(Edit tracking data)
- - -

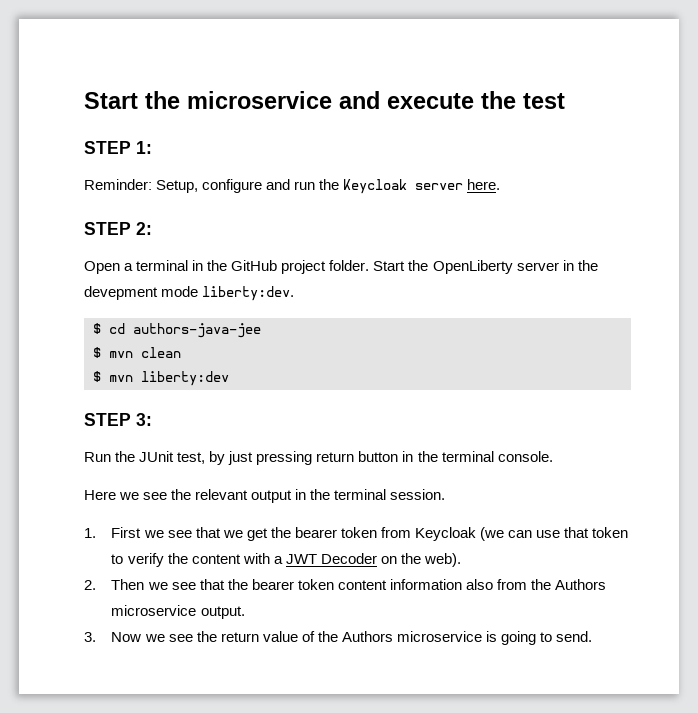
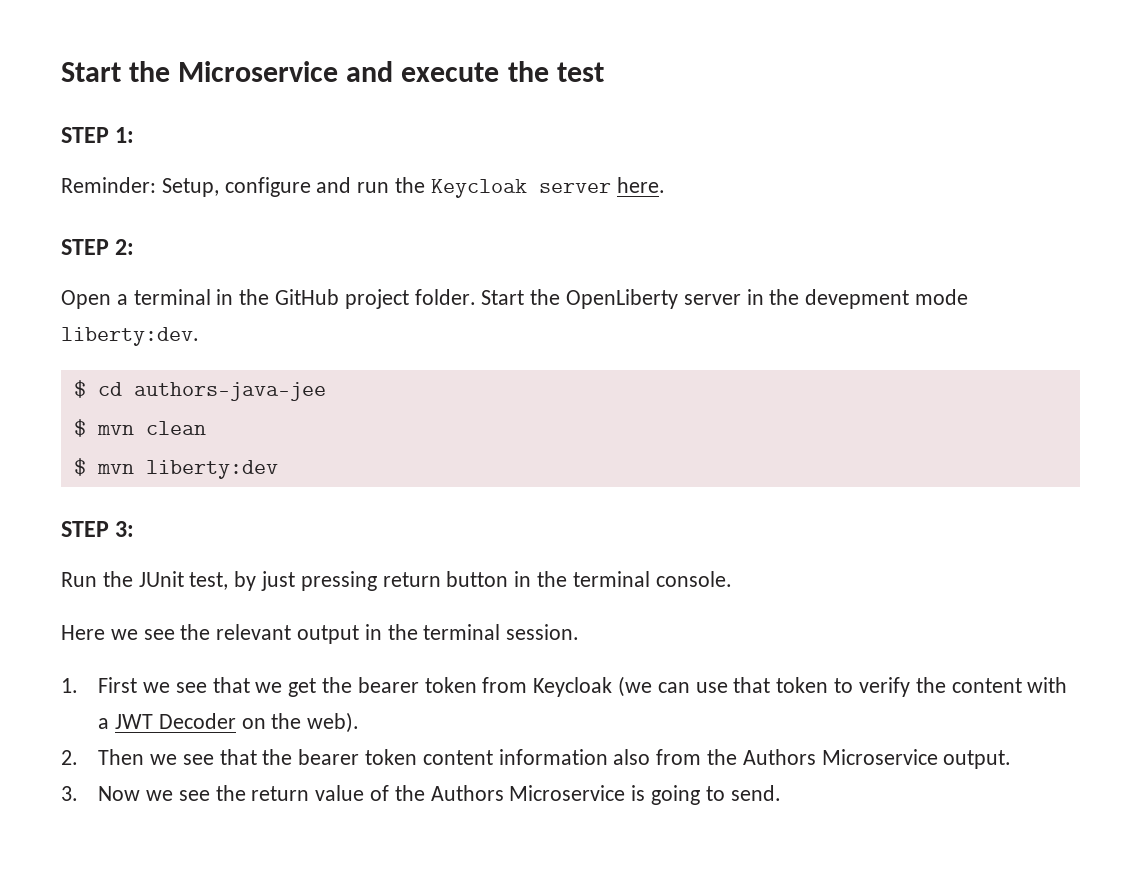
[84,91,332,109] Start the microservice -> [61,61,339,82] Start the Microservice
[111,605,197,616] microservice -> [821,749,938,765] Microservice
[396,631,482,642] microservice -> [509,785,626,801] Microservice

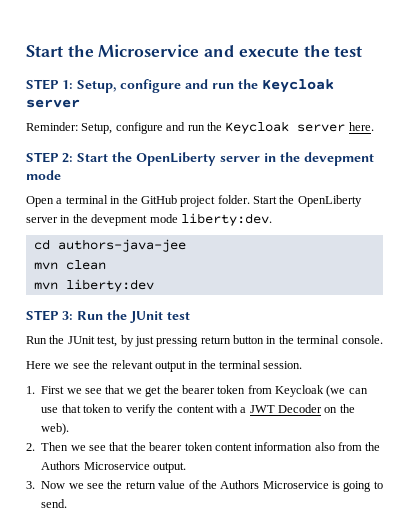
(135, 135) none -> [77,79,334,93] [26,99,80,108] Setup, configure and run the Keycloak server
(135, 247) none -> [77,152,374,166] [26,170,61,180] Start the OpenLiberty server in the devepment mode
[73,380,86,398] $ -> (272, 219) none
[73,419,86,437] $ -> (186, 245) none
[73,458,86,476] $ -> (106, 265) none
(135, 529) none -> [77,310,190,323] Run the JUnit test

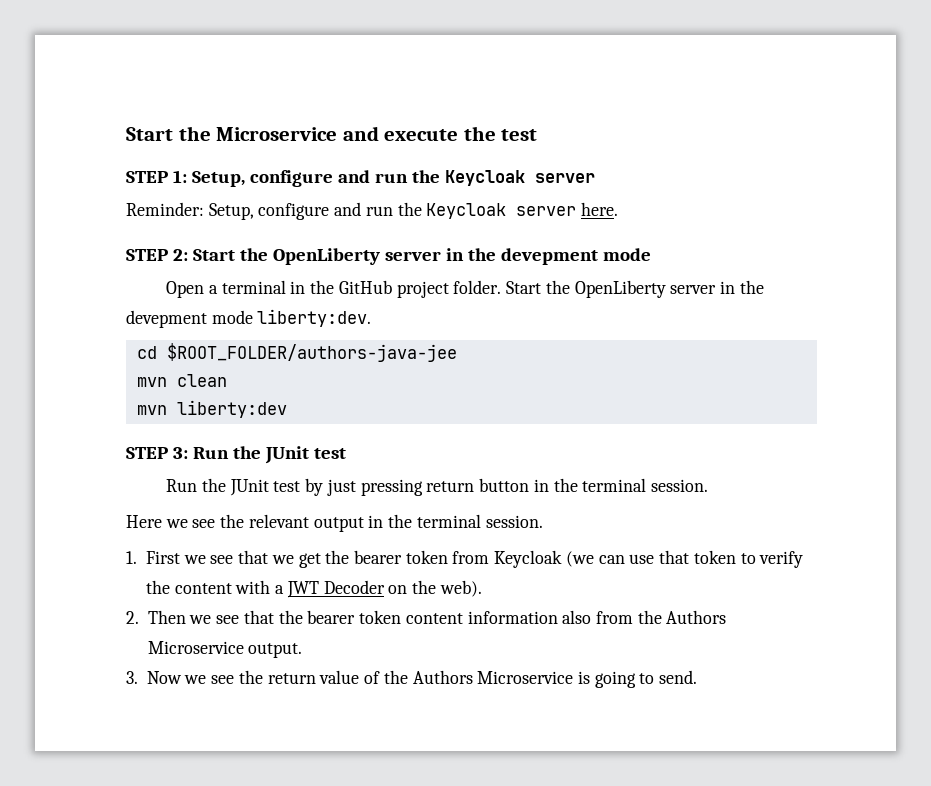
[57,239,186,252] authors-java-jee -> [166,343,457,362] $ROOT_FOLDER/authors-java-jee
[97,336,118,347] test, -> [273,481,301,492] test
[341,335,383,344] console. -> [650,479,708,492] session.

- - -

(REQUIREMENT): Restate each entry word for word; omit the pictures.

(FINAL ANSWER):
[84,91,332,109] Start the microservice -> [61,61,339,82] Start the Microservice
[111,605,197,616] microservice -> [821,749,938,765] Microservice
[396,631,482,642] microservice -> [509,785,626,801] Microservice

(135, 135) none -> [77,79,334,93] [26,99,80,108] Setup, configure and run the Keycloak server
(135, 247) none -> [77,152,374,166] [26,170,61,180] Start the OpenLiberty server in the devepment mode
[73,380,86,398] $ -> (272, 219) none
[73,419,86,437] $ -> (186, 245) none
[73,458,86,476] $ -> (106, 265) none
(135, 529) none -> [77,310,190,323] Run the JUnit test

[57,239,186,252] authors-java-jee -> [166,343,457,362] $ROOT_FOLDER/authors-java-jee
[97,336,118,347] test, -> [273,481,301,492] test
[341,335,383,344] console. -> [650,479,708,492] session.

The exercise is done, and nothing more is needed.